-- INFORMATION GIVEN follows --

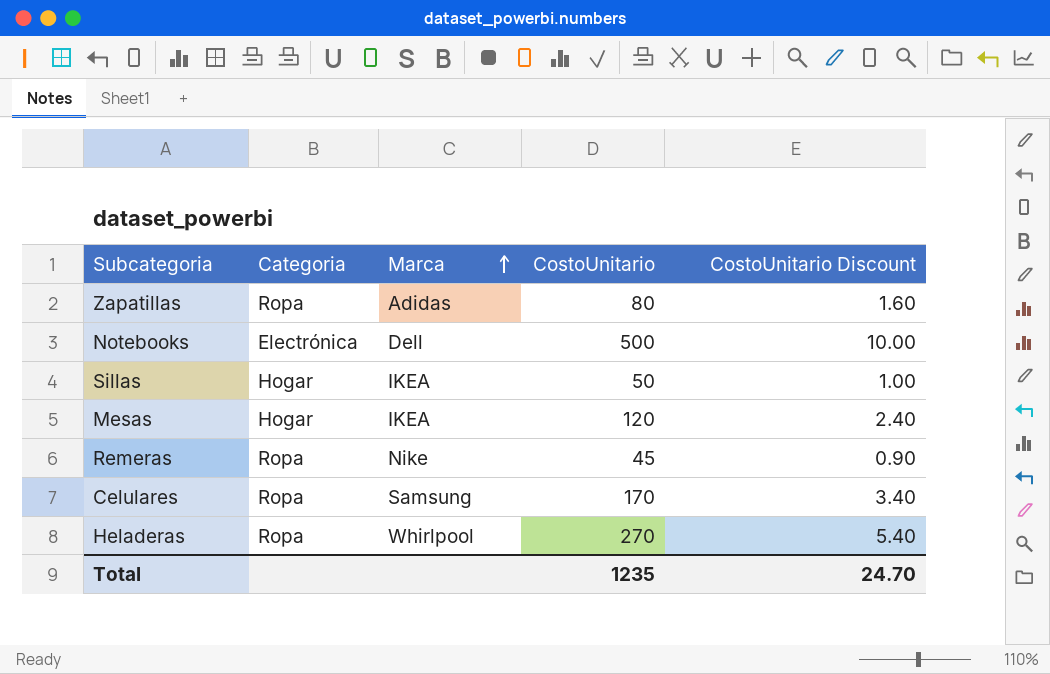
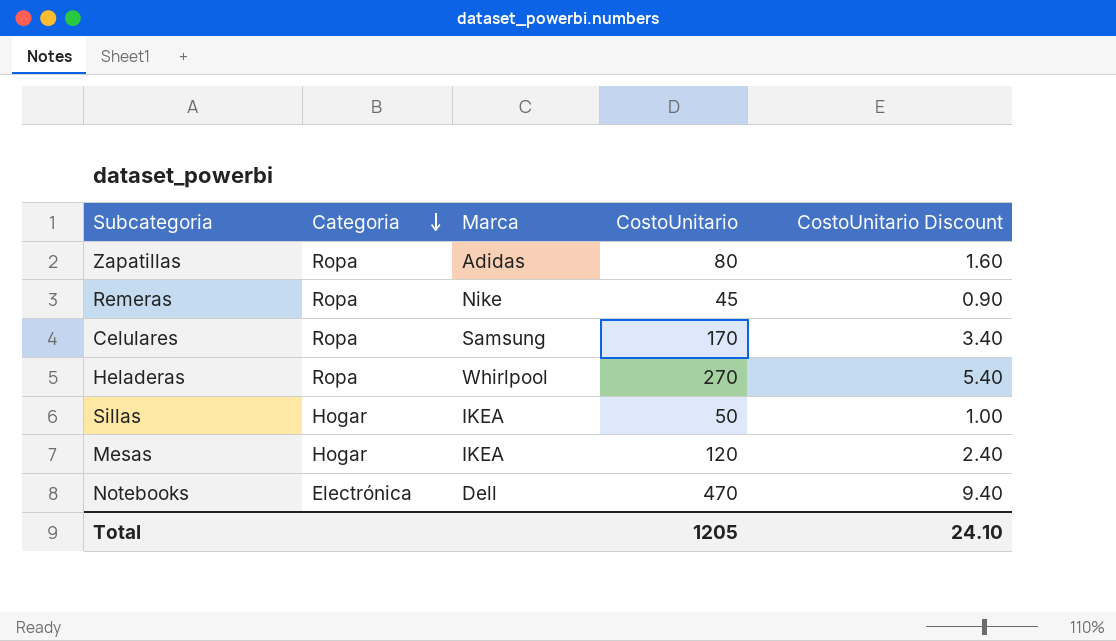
row order: Marca ascending -> Categoria descending
Notebooks | CostoUnitario: 500 -> 470
Notebooks | CostoUnitario Discount: 10.00 -> 9.40
Total | CostoUnitario: 1235 -> 1205
Total | CostoUnitario Discount: 24.70 -> 24.10

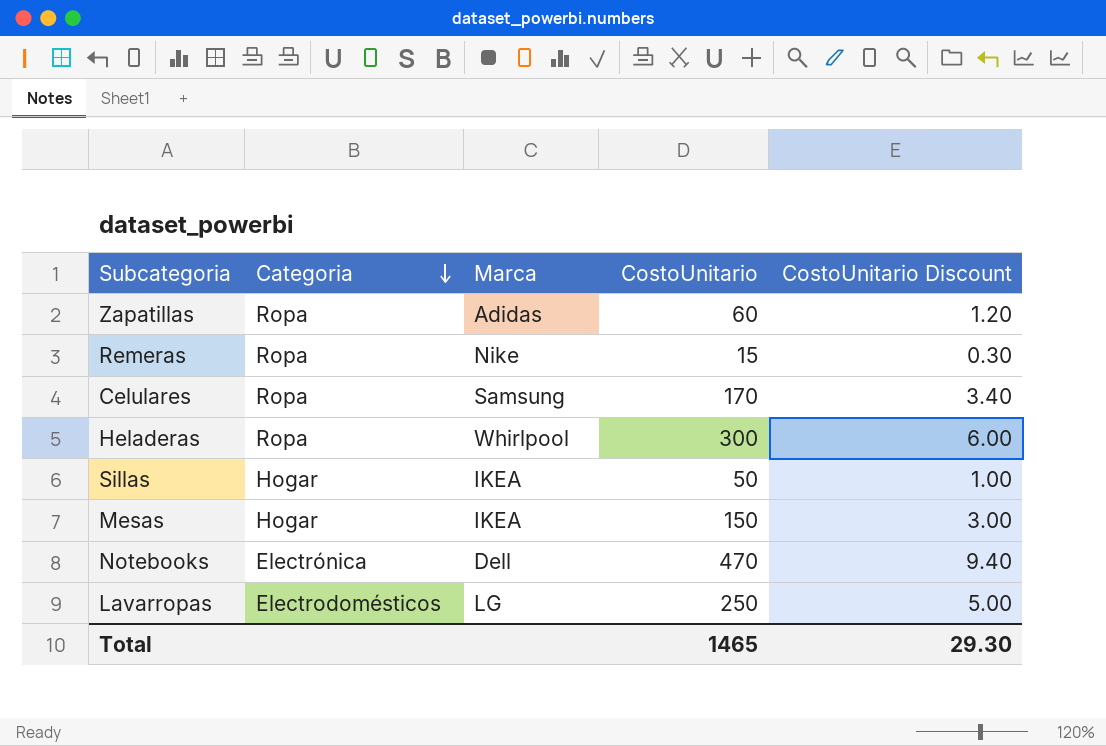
Zapatillas | CostoUnitario: 80 -> 60
Zapatillas | CostoUnitario Discount: 1.60 -> 1.20
Remeras | CostoUnitario: 45 -> 15
Remeras | CostoUnitario Discount: 0.90 -> 0.30
Heladeras | CostoUnitario: 270 -> 300
Heladeras | CostoUnitario Discount: 5.40 -> 6.00
Mesas | CostoUnitario: 120 -> 150
Mesas | CostoUnitario Discount: 2.40 -> 3.00
row Lavarropas: none -> Electrodomésticos | LG | 250 | 5.00
Total | CostoUnitario: 1205 -> 1465
Total | CostoUnitario Discount: 24.10 -> 29.30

-- INFORMATION GIVEN concluded --

Repeat the listing above word for word, omitting the pictures.

**ANSWER SECTION:**
row order: Marca ascending -> Categoria descending
Notebooks | CostoUnitario: 500 -> 470
Notebooks | CostoUnitario Discount: 10.00 -> 9.40
Total | CostoUnitario: 1235 -> 1205
Total | CostoUnitario Discount: 24.70 -> 24.10

Zapatillas | CostoUnitario: 80 -> 60
Zapatillas | CostoUnitario Discount: 1.60 -> 1.20
Remeras | CostoUnitario: 45 -> 15
Remeras | CostoUnitario Discount: 0.90 -> 0.30
Heladeras | CostoUnitario: 270 -> 300
Heladeras | CostoUnitario Discount: 5.40 -> 6.00
Mesas | CostoUnitario: 120 -> 150
Mesas | CostoUnitario Discount: 2.40 -> 3.00
row Lavarropas: none -> Electrodomésticos | LG | 250 | 5.00
Total | CostoUnitario: 1205 -> 1465
Total | CostoUnitario Discount: 24.10 -> 29.30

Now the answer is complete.